12:01 - 12:08: So it’s actually driving inflammation in these areas when it’s activated.
12:08 - 12:12: Okay, so next up is stroke.
12:12 - 12:17: So stroke is a neurological disorder that’s caused by inadequate oxygen, blood, and nutrient
12:17 - 12:18: supply to the brain.
12:18 - 12:21: It’s the second leading cause of death globally.
12:21 - 12:24: And stroke can be divided into two general classes.
12:24 - 12:25: First of all, ischemic stroke.
12:25 - 12:30: This is due to the blockage of a blood vessel, which leads to reduced blood flow to an area
12:30 - 12:34: of the brain, and this accounts for 85% of stroke cases.

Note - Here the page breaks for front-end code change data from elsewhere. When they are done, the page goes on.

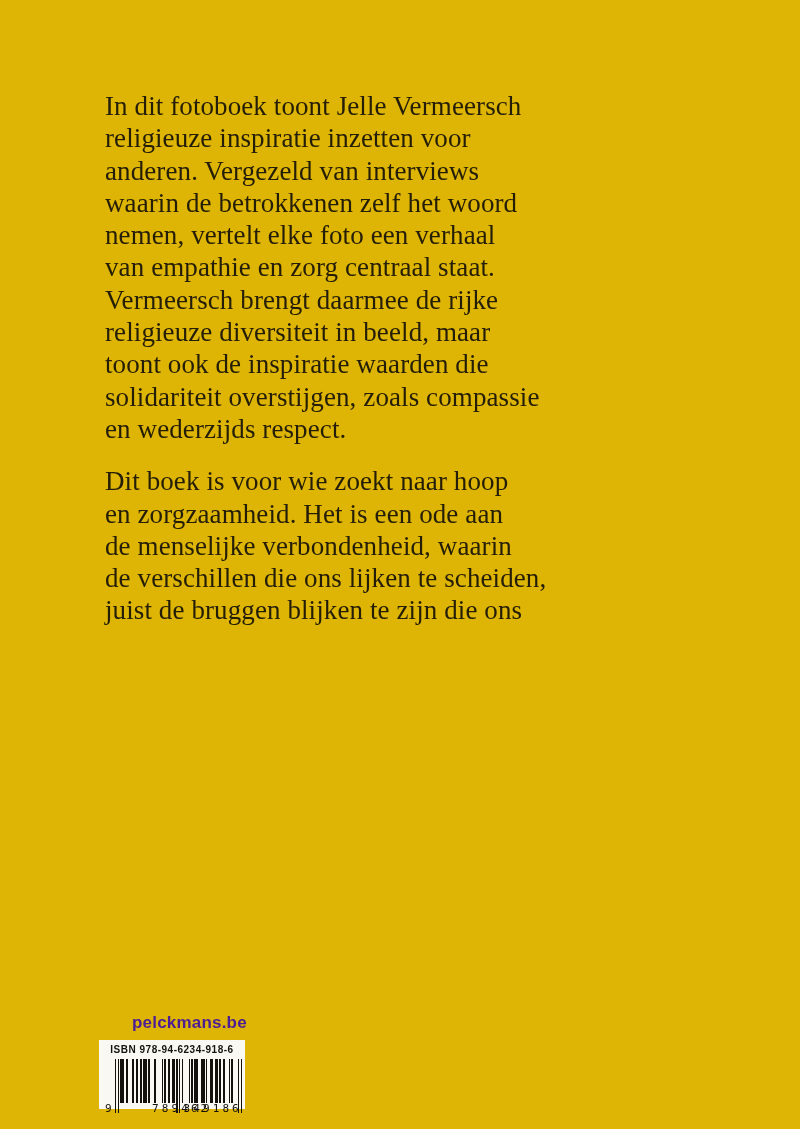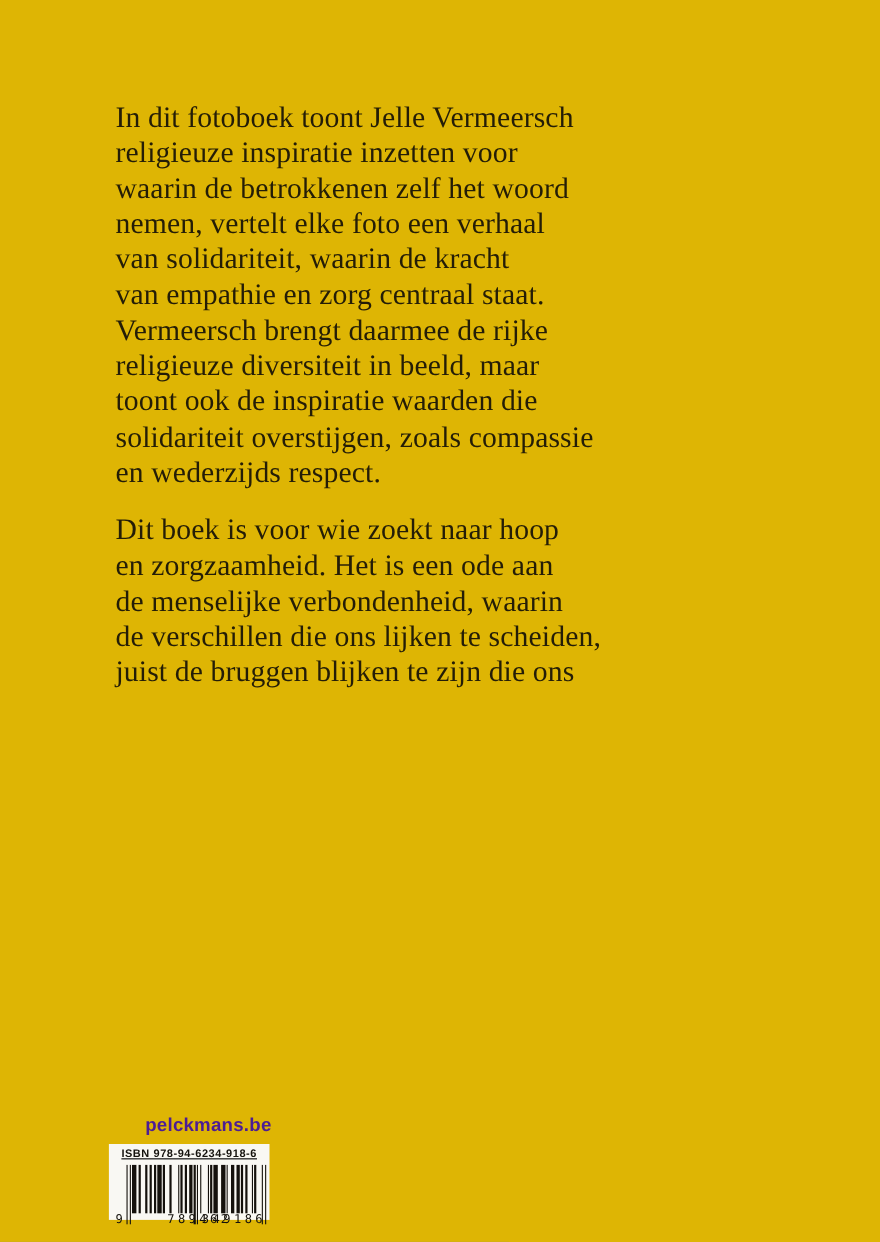--- a/index.html
+++ b/index.html
@@ -26,21 +26,20 @@
     font-family:"Liberation Sans",sans-serif;
     font-weight:bold;
     font-size:17px;
     color:#4c1d95;
     letter-spacing:0.2px;
   }
   .isbn-box{
     position:absolute;left:99px;top:1040px;
     width:146px;height:69px;
     background:#F9F8F3;
-    text-decoration:underline;
   }
   .isbn-label{
     margin-top:4px;
     text-align:center;
     font-family:"Liberation Sans",sans-serif;
     font-weight:bold;
     font-size:10px;
     letter-spacing:0.5px;
     color:#15130E;
     white-space:nowrap;
@@ -67,23 +66,23 @@
 </style>
 </head>
 <body>
 
 <div class="cover" style="background: rgb(222, 181, 4);">
 
   <div class="blurb" style="color: rgb(36, 29, 7);">
     <div class="para1">
       <div class="line">In dit fotoboek toont Jelle Vermeersch</div>
       <div class="line">religieuze inspiratie inzetten voor</div>
+      <div class="line">anderen. Vergezeld van interviews</div>
       <div class="line">waarin de betrokkenen zelf het woord</div>
       <div class="line">nemen, vertelt elke foto een verhaal</div>
-      <div class="line">van solidariteit, waarin de kracht</div>
       <div class="line">van empathie en zorg centraal staat.</div>
       <div class="line">Vermeersch brengt daarmee de rijke</div>
       <div class="line">religieuze diversiteit in beeld, maar</div>
       <div class="line">toont ook de inspiratie waarden die</div>
       <div class="line">solidariteit overstijgen, zoals compassie</div>
       <div class="line">en wederzijds respect.</div>
     </div>
     <div class="para2">
       <div class="line">Dit boek is voor wie zoekt naar hoop</div>
       <div class="line">en zorgzaamheid. Het is een ode aan</div>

12:34 - 12:38: And then hemorrhagic stroke, which is where there’s a blood vessel rupture that leads
12:38 - 12:46: to bleeding within the brain, and this accounts for about 15% of stroke cases.
12:46 - 12:50: So in thinking about ion channels implicated in stroke, I’m going to focus on ischemic
12:50 - 12:51: stroke.
12:51 - 12:56: Ischemic stroke is thought to damage brain tissue primarily through excitotoxicity, and
12:56 - 13:01: this is a term that’s used to describe cell death that’s induced by high levels of glutamate
13:01 - 13:03: within the synaptic cleft.
13:03 - 13:10: So how do we get from ischemia, you know, low blood flow, low oxygen levels, to excitotoxicity?
13:10 - 13:15: Well, in ischemic conditions, there’s very low oxygen.
13:15 - 13:20: Ischemia causes ATP levels, therefore, to decrease because cellular respiration is compromised
13:20 - 13:21: when there’s less oxygen.
13:21 - 13:24: So we’ve got lowering ATP levels to start.
13:24 - 13:31: This decreased ATP production impairs glutamate transporters, and this ends up resulting in
13:31 - 13:37: neuronal depolarization, and that leads to unregulated accumulation of glutamate within
13:37 - 13:38: the synaptic cleft.
13:38 - 13:41: So we get this buildup of glutamate within the synapse.
13:41 - 13:48: And this excess glutamate is now available to overactivate, in particular, NMDA receptors.
13:48 - 13:51: And importantly, NMDA receptors are permeable to calcium.
13:51 - 13:59: So the NMDA receptor is bound by glutamate, causes the channel to open, and it is a calcium-permeable
13:59 - 14:01: channel, so you get this influx of calcium.
14:01 - 14:07: This leads to mitochondrial dysfunction, the generation and production of reactive nitrogen
14:07 - 14:13: species as well as reactive oxygen species, and all of these contribute to neuronal toxicity
14:13 - 14:16: and eventually to cell death.
14:16 - 14:22: So to highlight a few important channels to this process, as I pointed out earlier, NMDA
14:22 - 14:24: receptors, all subunit types are important here.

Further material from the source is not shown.